The convention hoopla and candidate theatrics divert the American polity from the dilemmas besieging modern society.By casting a vote, we genuinely believe that we have been a good citizen -- have furthered democracy and even contributed to the resolution of social problems. Having done our deed, we return to our corners to watch the course of the headlines for another year. I believe much of the "apathetic" nonvote is in fact a statement against such seasonal folly.
I think the bottom of American politics is about to fall out, if it hasn't already. By that I mean that real decisionmaking, significant social action, and democratic participation can only be accomplished at the community level. We can influence and impact our neighbors -- but interestingly choose not to, for the most part. We give money to the United Way or taxes to the Federal government only to watch it return to our indigent neighbors in the form of welfare checks -- rather than ourselves walking next door to offer them a crust of bread.
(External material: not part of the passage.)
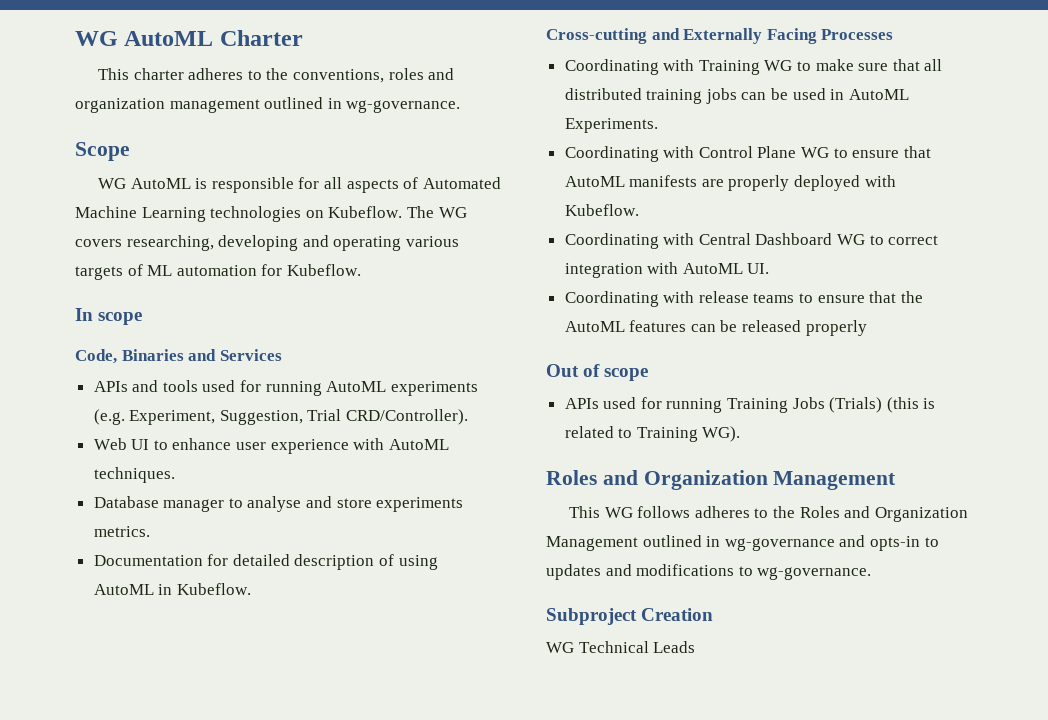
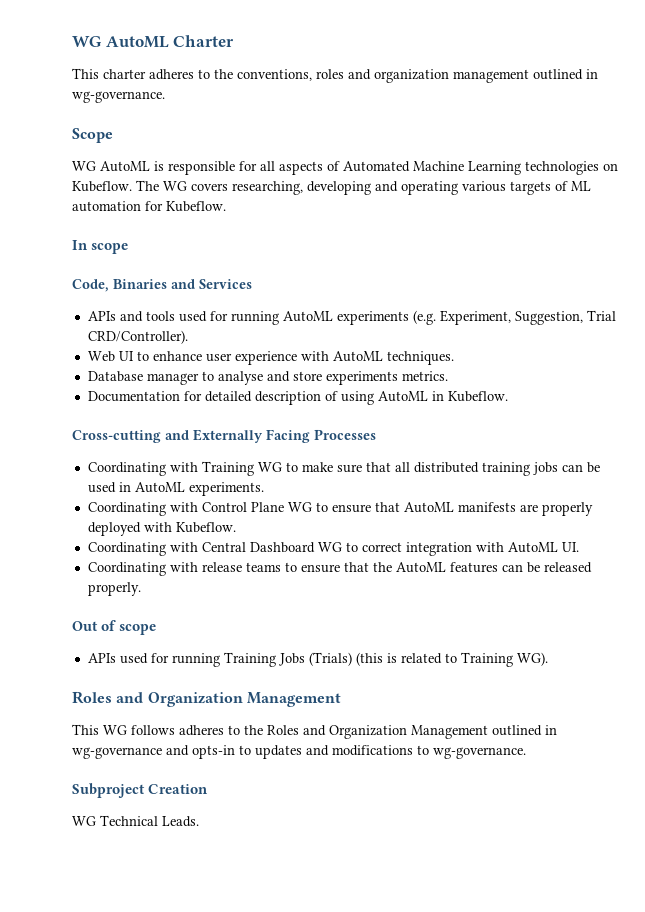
[564,118,658,133] Experiments. -> [188,482,264,496] experiments.
[805,320,867,336] properly -> [87,582,141,596] properly.
[653,641,696,653] Leads -> [162,816,199,827] Leads.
The "new localism," as it is sometimes called, admittedly has had a shaky history: the community action programs of the war on poverty, the community control of schools in the late sixties, and the vigilante neighborhood groups of the seventies have been less than successful. But there have also been bright spots: the community development corporations in many inner cities, the food coops or tenant organizations that exist in even the more prosperous neighborhoods, the "sweat equity" labor collectives, or community councils that have reinitiated services formally lost to "outside interests." This sort of self-reliant, participatory collectivism deserves at least some attention.